10.   Reid v. In Re: Estate of Sonder, 2011 Fla. App. LEXIS 4035 (March 23, 2011)

      A.     On May 17, 2000, Edgar Sonder created a trust with himself as trustee, and later
             amended the trust to name Cecelia Reid, his nurse, as successor trustee. The trust
             provided: (1) pecuniary gifts totaling $31,000 to 10 charities; (2) a $125,000
             endowment gift to the Hebrew Union College Jewish Institute of Religion after
             the payment of the pecuniary gifts; (3) after the pecuniary gifts and the
             endowment gift, a number of specific gifts to enumerated individuals including a
             $25,000 gift and a gift of an apartment to Cecelia.

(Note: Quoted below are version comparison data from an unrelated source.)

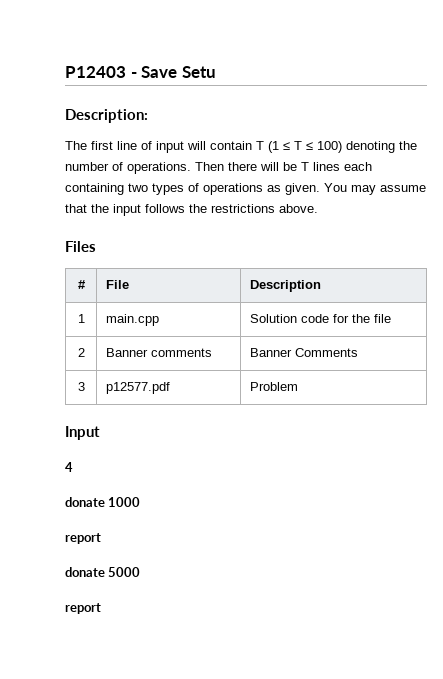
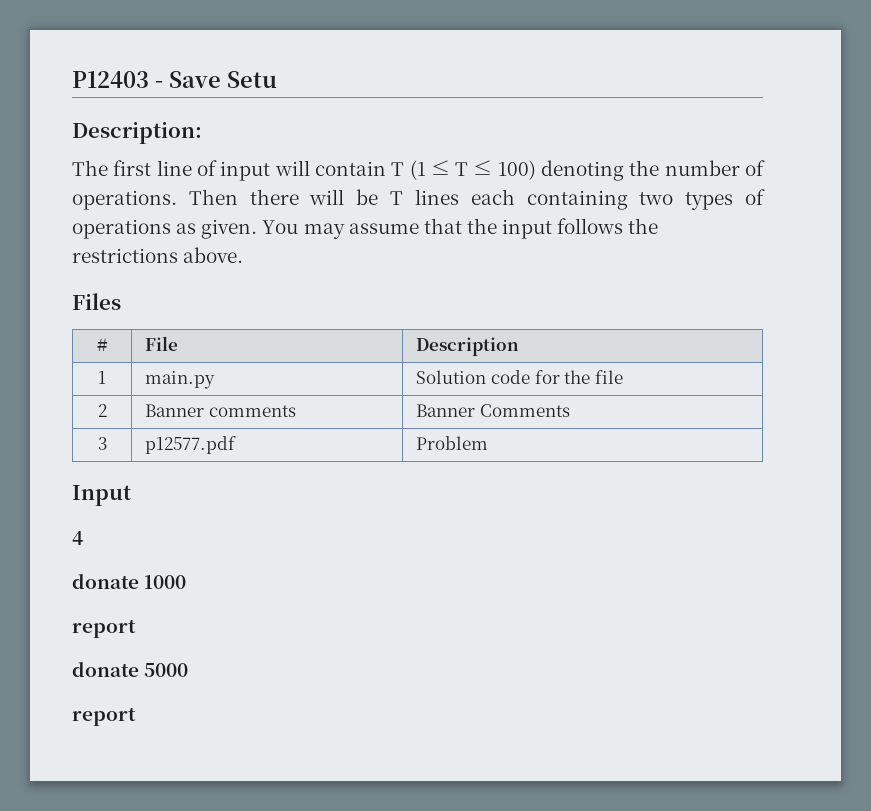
- 1 | main.cpp | Solution code for the file
+ 1 | main.py | Solution code for the file

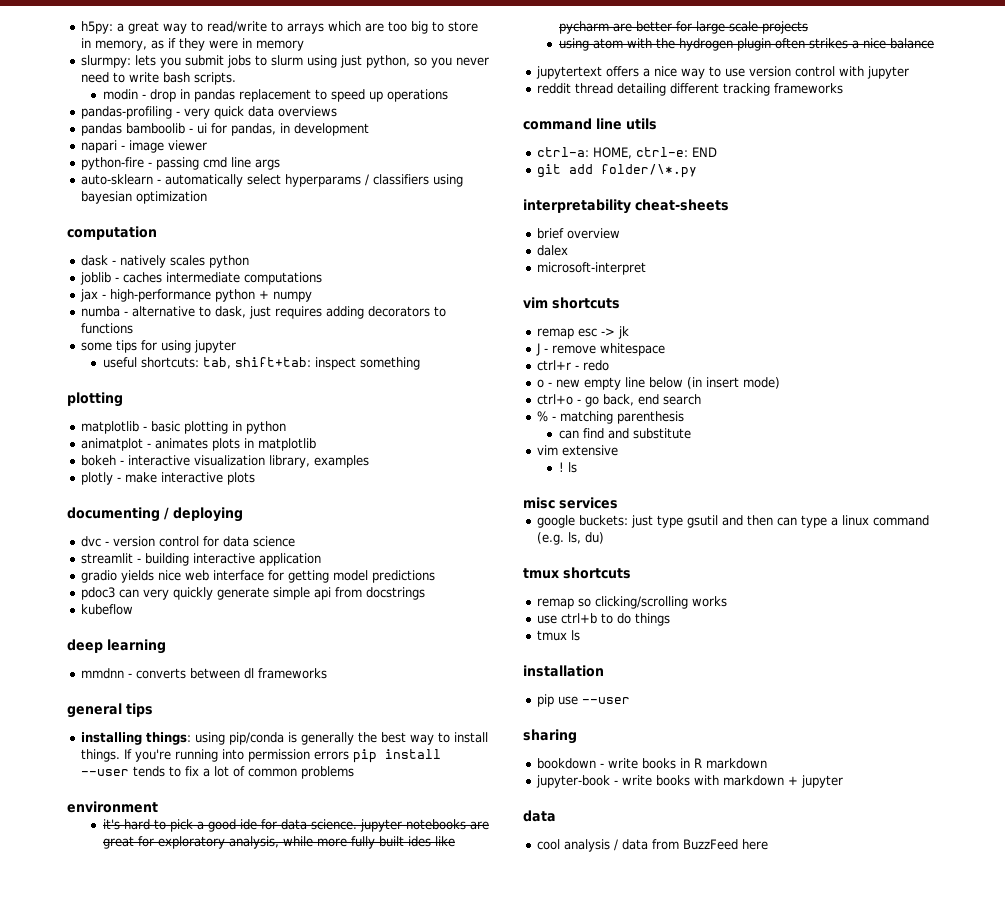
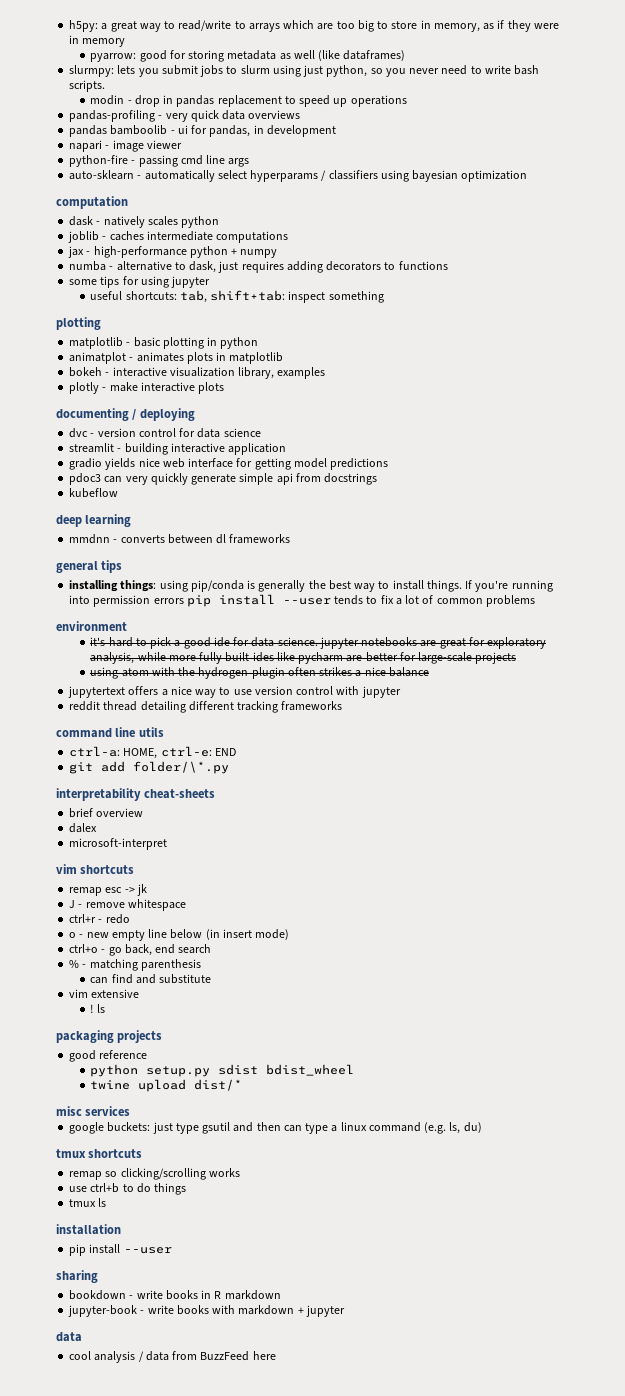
+ pyarrow: good for storing metadata as well (like dataframes)
+ packaging projects
+ good reference
+ python setup.py sdist bdist_wheel
+ twine upload dist/*
  installation
- pip use --user
+ pip install --user

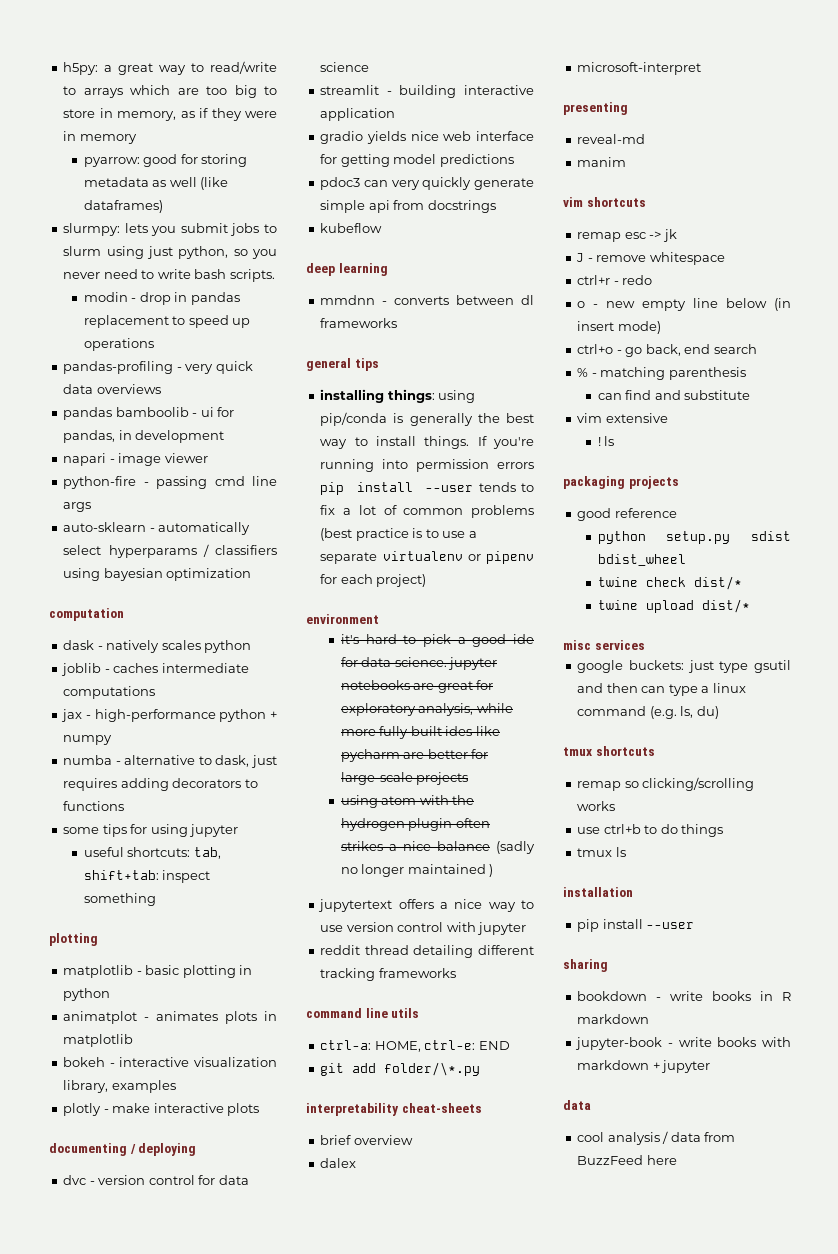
- If you're running into permission errors pip install --user tends to fix a lot of common problems
+ If you're running into permission errors pip install --user tends to fix a lot of common problems (best practice is to use a separate virtualenv or pipenv for each project)
- using atom with the hydrogen plugin often strikes a nice balance
+ using atom with the hydrogen plugin often strikes a nice balance (sadly no longer maintained )
+ presenting
+ reveal-md
+ manim
+ twine check dist/*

      B.     Edgar died in 2005. Finding the trust assets insufficient to pay all of the gifts
             provided for in the trust, Cecelia (who was both personal representative and
             trustee) moved the court to abate the pecuniary gifts proportionately, and claimed
             that the apartment was a devise not subject to abatement. The motion to abate
             was denied and affirmed by the Florida Court of Appeals.

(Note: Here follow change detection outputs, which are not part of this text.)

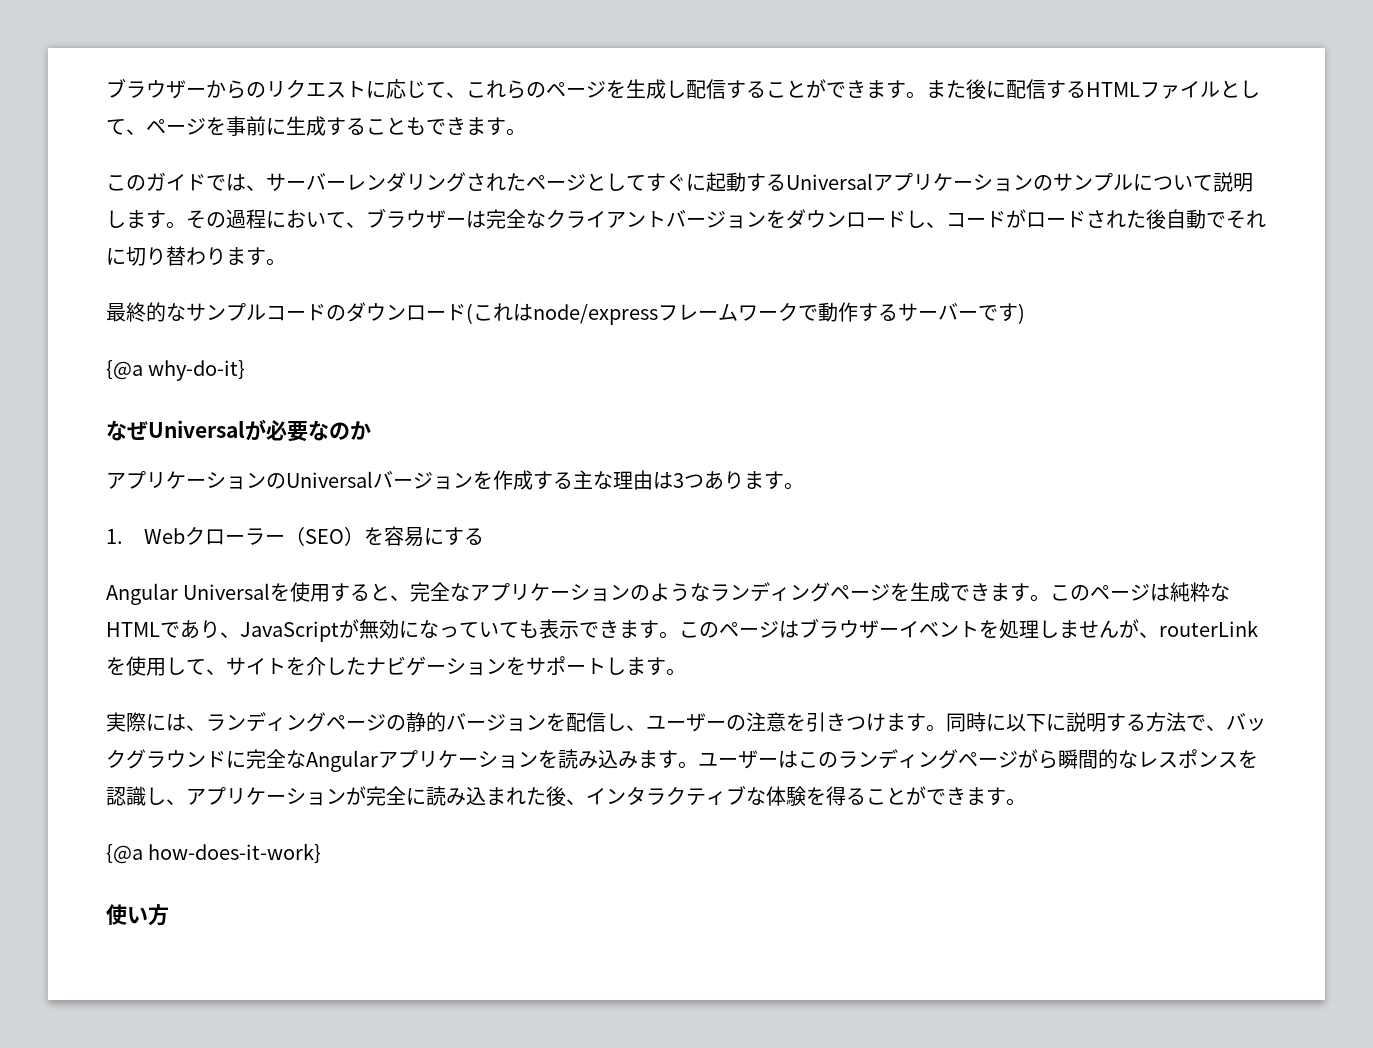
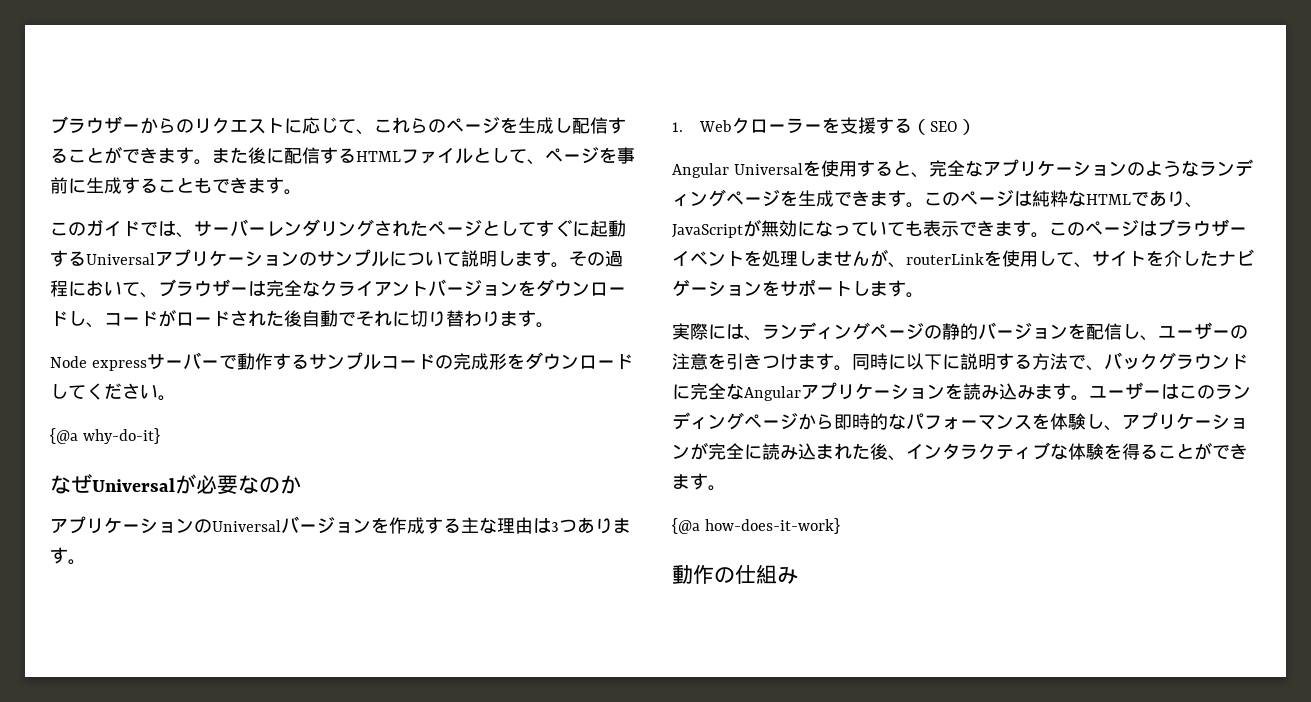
- 最終的なサンプルコードのダウンロード(これはnode/expressフレームワークで動作するサーバーです)
+ Node expressサーバーで動作するサンプルコードの完成形をダウンロードしてください。
- 1. Webクローラー（SEO）を容易にする
+ 1. Webクローラーを支援する（SEO）
- ユーザーはこのランディングページがら瞬間的なレスポンスを認識し、アプリケーションが完全に読み込まれた後、インタラクティブな体験を得ることができます。
+ ユーザーはこのランディングページから即時的なパフォーマンスを体験し、アプリケーションが完全に読み込まれた後、インタラクティブな体験を得ることができます。
- 使い方
+ 動作の仕組み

      C.     Cecilia then petitioned the court to reform the trust under the Florida Uniform
             Trust Code for a unilateral drafting mistake, claiming that the trust instrument did
             not evidence the settlor’s intent which was to give his apartment to Cecilia not
             subject to abatement. The probate court denied the petition finding that Cecelia
             had not meet her burden of proving by clear and convincing evidence that the
             trust as written did not reflect the settlor’s intent. Cecilia appealed the probate
             court’s denial of reformation and granting of appellate attorneys’ fees in the prior
             appeal to Hebrew Union College.




                                             64
         D.   On appeal, the Florida Court of Appeals affirmed the probate court on the
              grounds: (1) even though the scrivener of the trust testified that Edgar had never
              instructed him to create priority between the gifts and that the inclusion of the
              terms “after giving effect to” in paragraph 2 and 3 were his doing, because Edgar
              had read the trust and approved the language, he had adopted its terms rendering
              amendment improper; (2) Edgar ratified the language in two subsequent
              amendments making the gift of the apartment subordinate to the other gifts; (3)
              nothing in the record explained why Edgar, an articulate and precise
              businessman, would have approved the plain and simple trust terms if they did
              not reflect his intent; and (4) Cecilia offered no testimony establishing that Edgar
              would have preferred the gift to Cecilia over the endowment gift in the event
              both could not be satisfied.

         E.   The court dismissed the portion of the appeal regarding the award of appellate
              attorneys’ fees for lack of jurisdiction. One judge issued a dissenting opinion.